=== MATERIALS PROVIDED ===
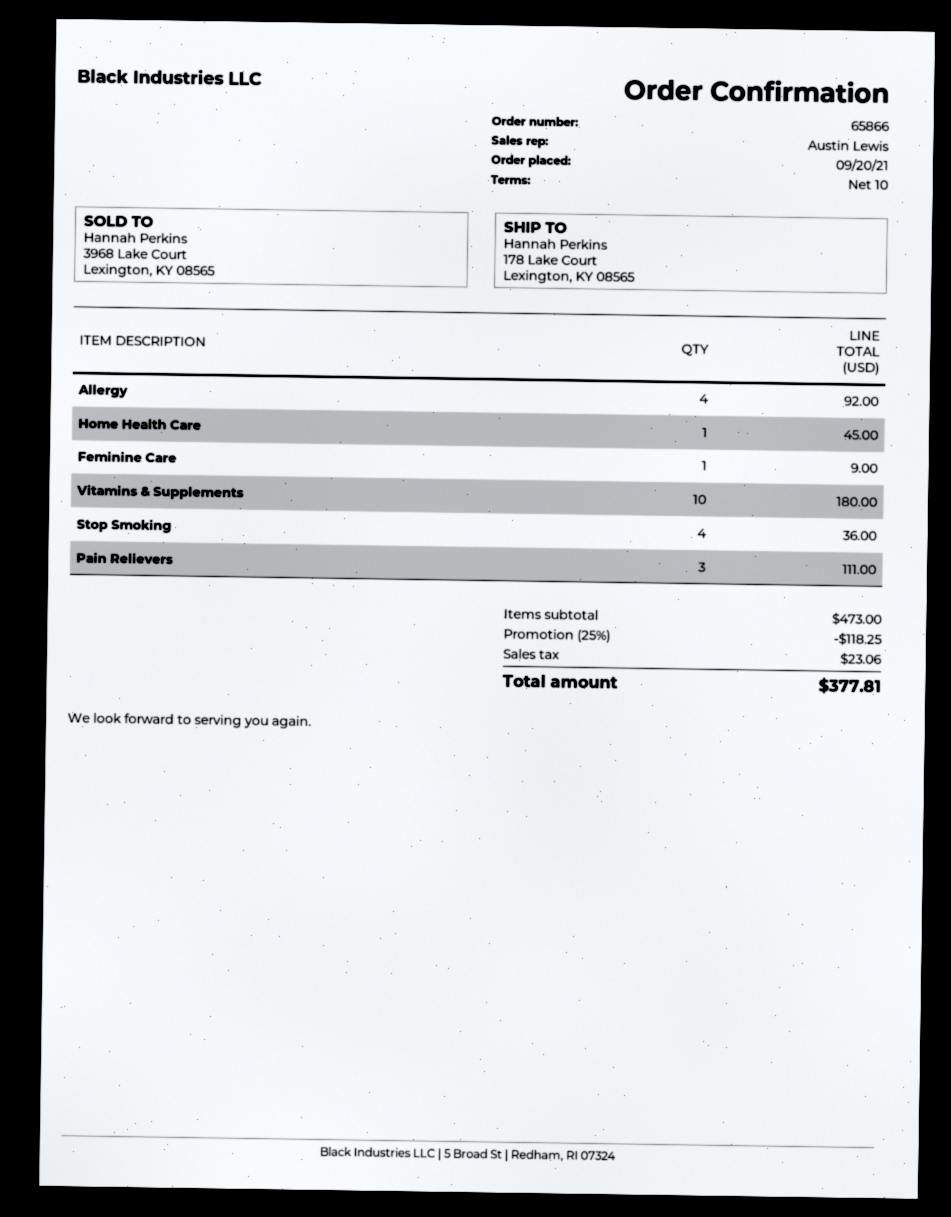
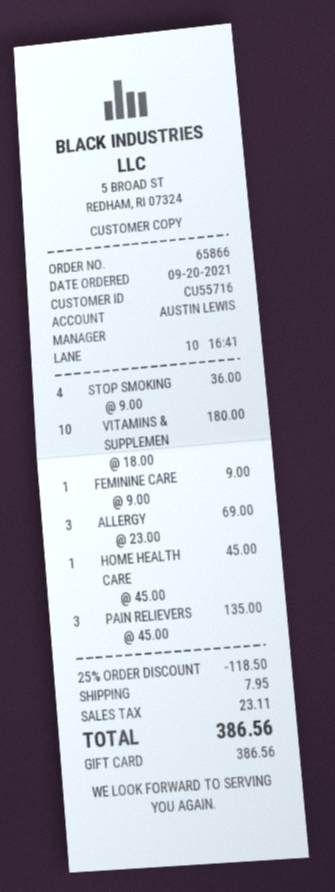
Allergy: 4 for 92.00 -> 3 for 69.00
Pain Relievers: 3 for 111.00 -> 3 for 135.00
discount: 25% = 118.25 -> 25% = 118.50
shipping: none -> 7.95
tax: 23.06 -> 23.11
total: 377.81 -> 386.56

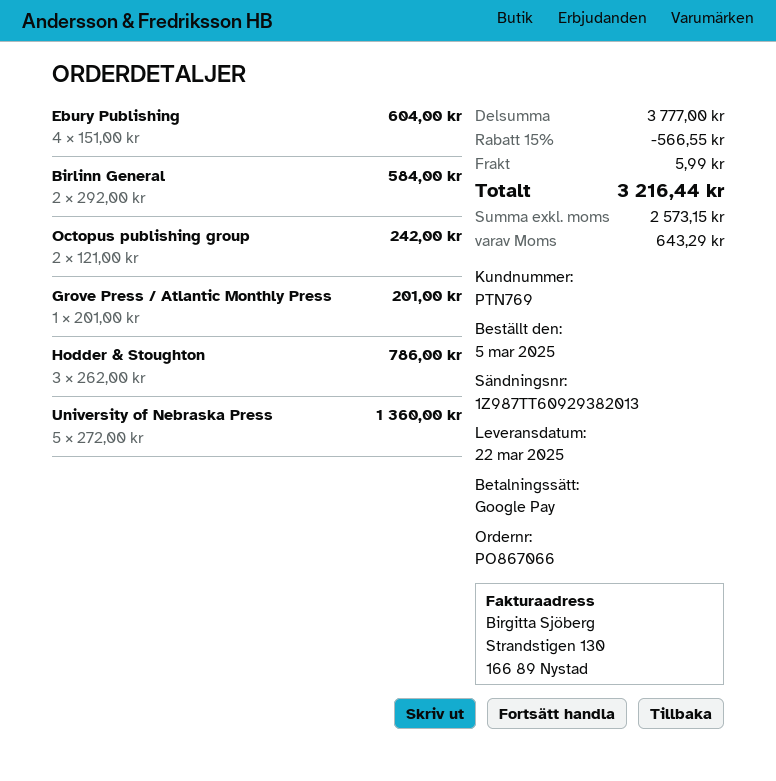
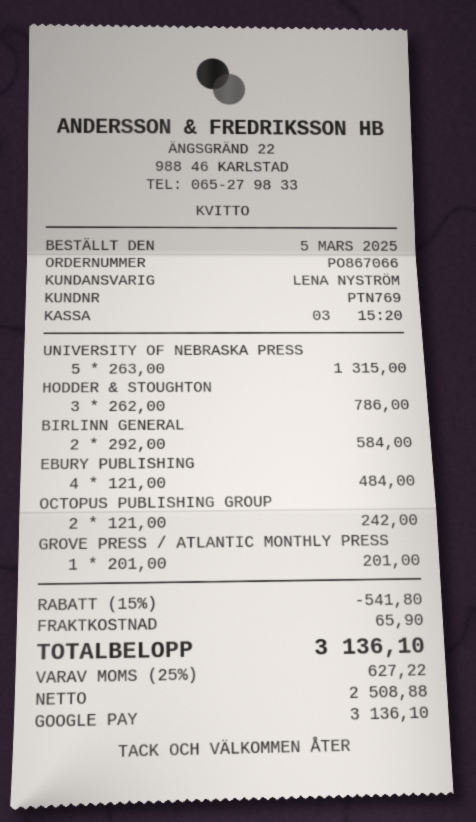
Ebury Publishing: 4 x 151.00 = 604.00 -> 4 x 121.00 = 484.00
University of Nebraska Press: 5 x 272.00 = 1360.00 -> 5 x 263.00 = 1315.00
discount: 15% = 566.55 -> 15% = 541.80
shipping: 5.99 -> 65.90
net: 2573.15 -> 2508.88
tax: 643.29 -> 627.22
total: 3216.44 -> 3136.10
===
*EXERCISE BRIEF*
Nothing but the lines from the one holding "total: 377.81 -> 386.56" to the end of the entries above should be echoed, exactly and with both ends included; omit the pictures.

*ANSWER SPACE*
total: 377.81 -> 386.56

Ebury Publishing: 4 x 151.00 = 604.00 -> 4 x 121.00 = 484.00
University of Nebraska Press: 5 x 272.00 = 1360.00 -> 5 x 263.00 = 1315.00
discount: 15% = 566.55 -> 15% = 541.80
shipping: 5.99 -> 65.90
net: 2573.15 -> 2508.88
tax: 643.29 -> 627.22
total: 3216.44 -> 3136.10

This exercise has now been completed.